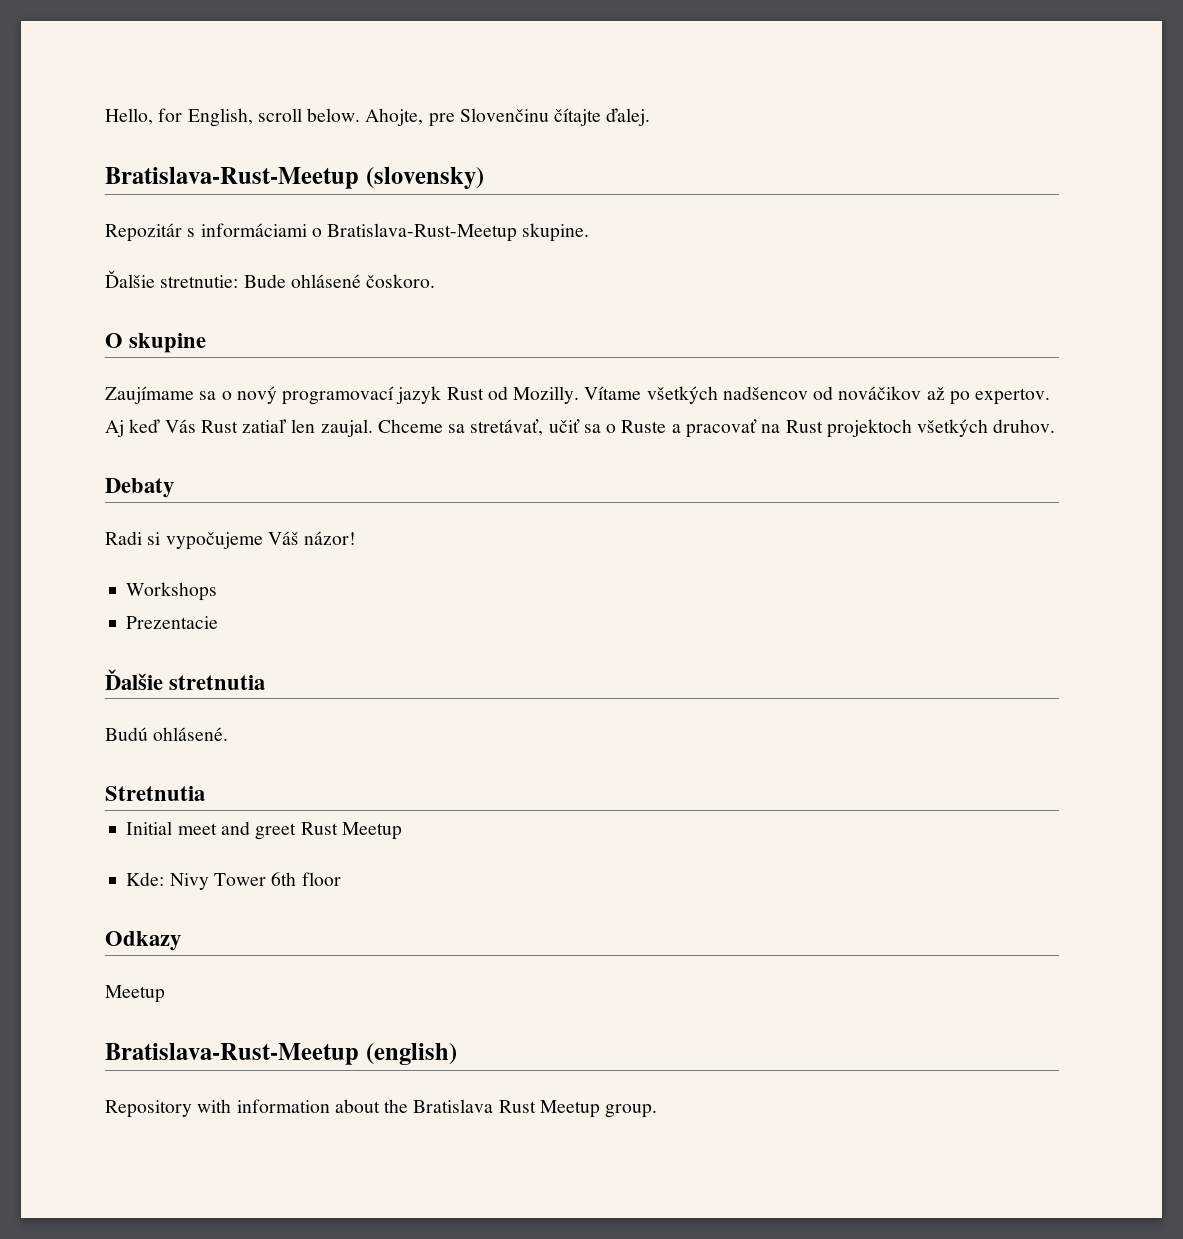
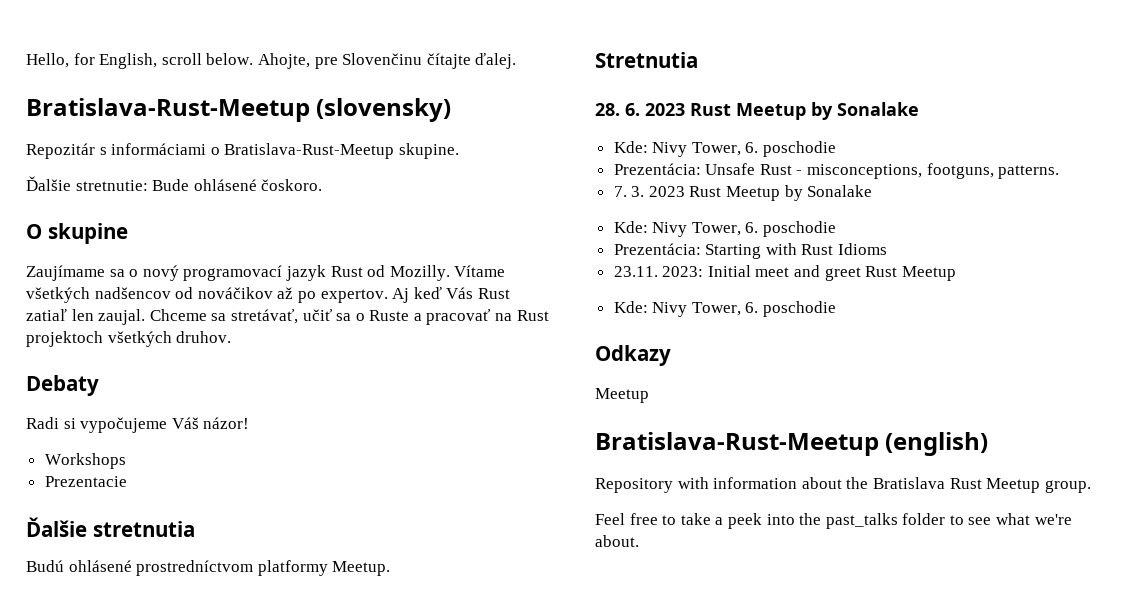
- Budú ohlásené.
+ Budú ohlásené prostredníctvom platformy Meetup.
  Stretnutia
- Initial meet and greet Rust Meetup
- Kde: Nivy Tower 6th floor
+ 28. 6. 2023 Rust Meetup by Sonalake
+ Kde: Nivy Tower, 6. poschodie
+ Prezentácia: Unsafe Rust - misconceptions, footguns, patterns.
+ 7. 3. 2023 Rust Meetup by Sonalake
+ Kde: Nivy Tower, 6. poschodie
+ Prezentácia: Starting with Rust Idioms
+ 23.11. 2023: Initial meet and greet Rust Meetup
+ Kde: Nivy Tower, 6. poschodie
+ Feel free to take a peek into the past_talks folder to see what we're about.

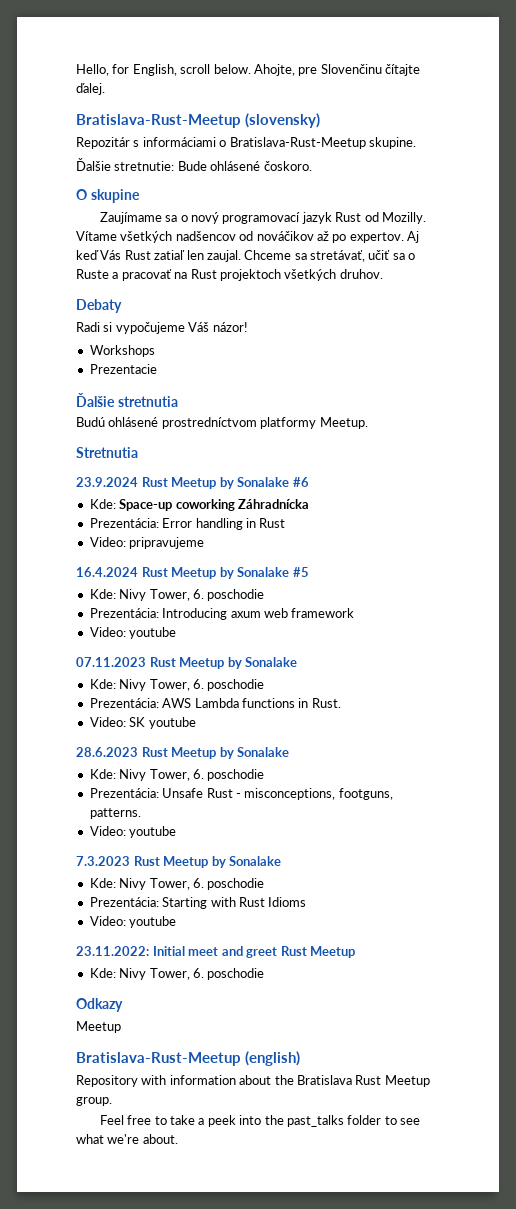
- 28. 6. 2023 Rust Meetup by Sonalake
+ 23.9.2024 Rust Meetup by Sonalake #6
+ Kde: Space-up coworking Záhradnícka
+ Prezentácia: Error handling in Rust
+ Video: pripravujeme
+ 16.4.2024 Rust Meetup by Sonalake #5
+ Kde: Nivy Tower, 6. poschodie
+ Prezentácia: Introducing axum web framework
+ Video: youtube
+ 07.11.2023 Rust Meetup by Sonalake
+ Kde: Nivy Tower, 6. poschodie
+ Prezentácia: AWS Lambda functions in Rust.
+ Video: SK youtube
+ 28.6.2023 Rust Meetup by Sonalake
  Prezentácia: Unsafe Rust - misconceptions, footguns, patterns.
- 7. 3. 2023 Rust Meetup by Sonalake
+ Video: youtube
+ 7.3.2023 Rust Meetup by Sonalake
  Prezentácia: Starting with Rust Idioms
- 23.11. 2023: Initial meet and greet Rust Meetup
+ Video: youtube
+ 23.11.2022: Initial meet and greet Rust Meetup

══════

*What this task involves*.
Above are some records; copy exactly the lines from the one with "- 28. 6. 2023 Rust Meetup by Sonalake" through the one with "28.6.2023 Rust Meetup by Sonalake", both included, and no others.

*Result for this exercise*.
- 28. 6. 2023 Rust Meetup by Sonalake
+ 23.9.2024 Rust Meetup by Sonalake #6
+ Kde: Space-up coworking Záhradnícka
+ Prezentácia: Error handling in Rust
+ Video: pripravujeme
+ 16.4.2024 Rust Meetup by Sonalake #5
+ Kde: Nivy Tower, 6. poschodie
+ Prezentácia: Introducing axum web framework
+ Video: youtube
+ 07.11.2023 Rust Meetup by Sonalake
+ Kde: Nivy Tower, 6. poschodie
+ Prezentácia: AWS Lambda functions in Rust.
+ Video: SK youtube
+ 28.6.2023 Rust Meetup by Sonalake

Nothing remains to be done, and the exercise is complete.